The following theorem allows to approximate \(\underline{\varvec{u}}_\Delta\) arbitrarily well by a simple explicit iterative procedure, which is much cheaper than the direct solution of the operator \(\mathcal {L}_{\Delta }^2\).

Theorem 1

(DeC) Let the operators \(\mathcal {L}_{\Delta }^1\) and \(\mathcal {L}_{\Delta }^2\) fulfill the following properties.

  1. (i)

    Existence of a unique solution to \(\mathcal {L}_\Delta ^2\)

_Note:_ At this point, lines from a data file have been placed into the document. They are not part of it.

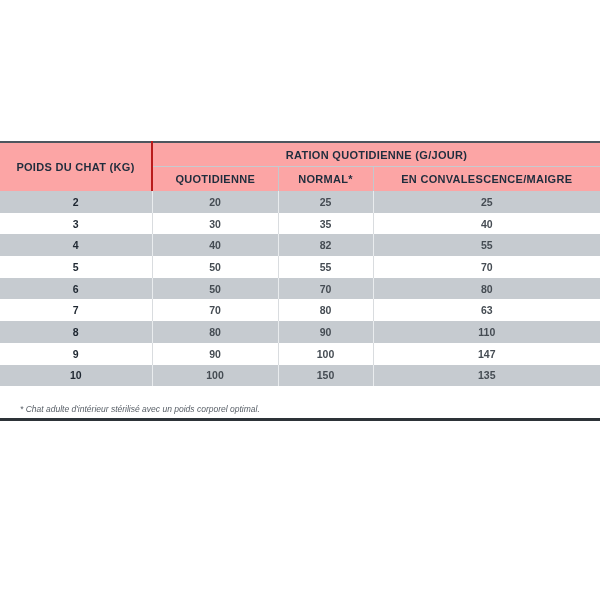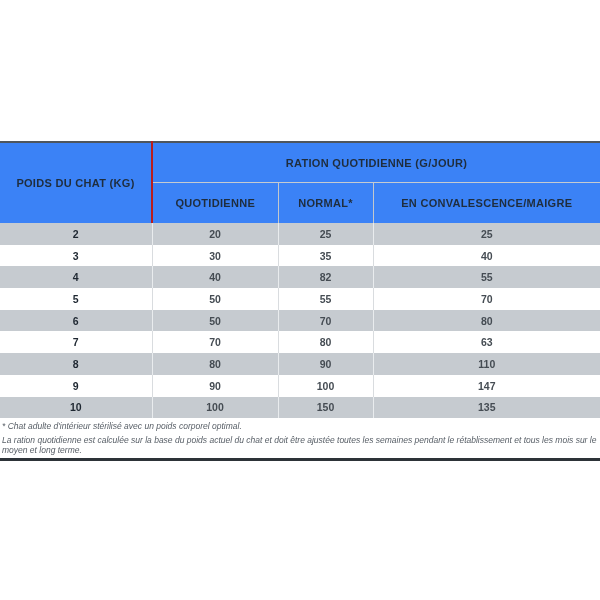"RATION QUOTIDIENNE (G/JOUR)" th { background: #3b82f6 -> #fca5a5; padding: 8px -> 0 }
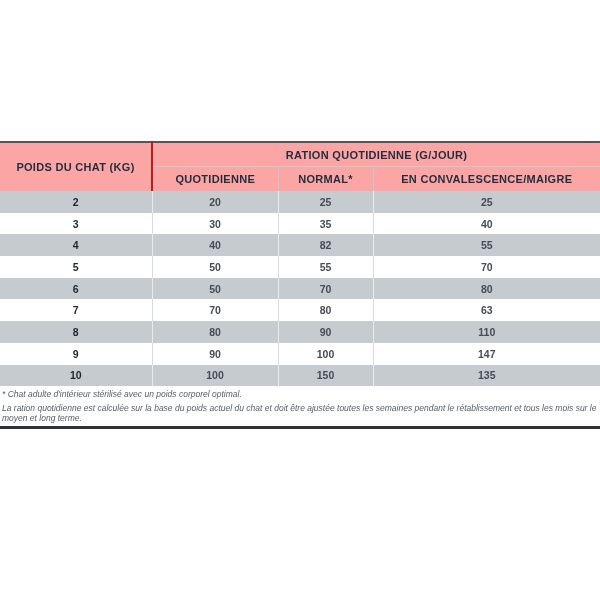"* Chat adulte d'intérieur stérilisé" .footnotes p { margin: 0 -> 18px }
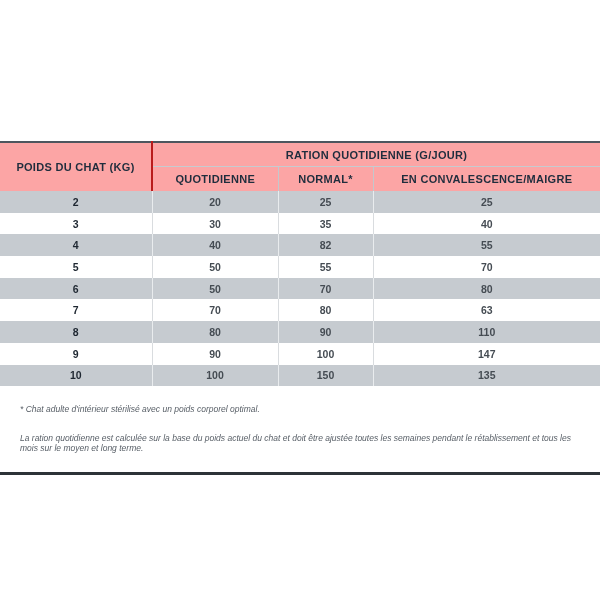"La ration quotidienne est calculée" p { html: <p>La ration quotidienne est calculée sur la base du poids actuel du chat et doit être ajustée toutes les semaines pendant le rétablissement et tous les mois sur le moyen et long terme.</p> -> none }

    \(\exists ! \,\underline{\varvec{u}}_\Delta \in X\) solution of \(\mathcal {L}_\Delta ^2\), such that \(\mathcal {L}_\Delta ^2(\underline{\varvec{u}}_\Delta )=\varvec{0}_Y\).

  2. (ii)

    Coercivity-like property of \(\mathcal {L}_\Delta ^1\)

    \(\exists \,\alpha _1 \geqslant 0\) independent of \(\Delta\) s.t.

    $$\begin{aligned} \left\Vert \mathcal {L}_\Delta ^1(\underline{\varvec{v}})-\mathcal {L}_\Delta ^1(\underline{\varvec{w}})\right\Vert _Y\geqslant \alpha _1\left\Vert \underline{\varvec{v}}-\underline{\varvec{w}}\right\Vert _X, ~ \forall \underline{\varvec{v}},\underline{\varvec{w}}\in X. \end{aligned}$$
    (3)
  3. (iii)

    Lipschitz-continuity-like property of \(\mathcal {L}_\Delta ^1-\mathcal {L}_\Delta ^2\)

    \(\exists \, \alpha _2 \geqslant 0\) independent of \(\Delta\) s.t.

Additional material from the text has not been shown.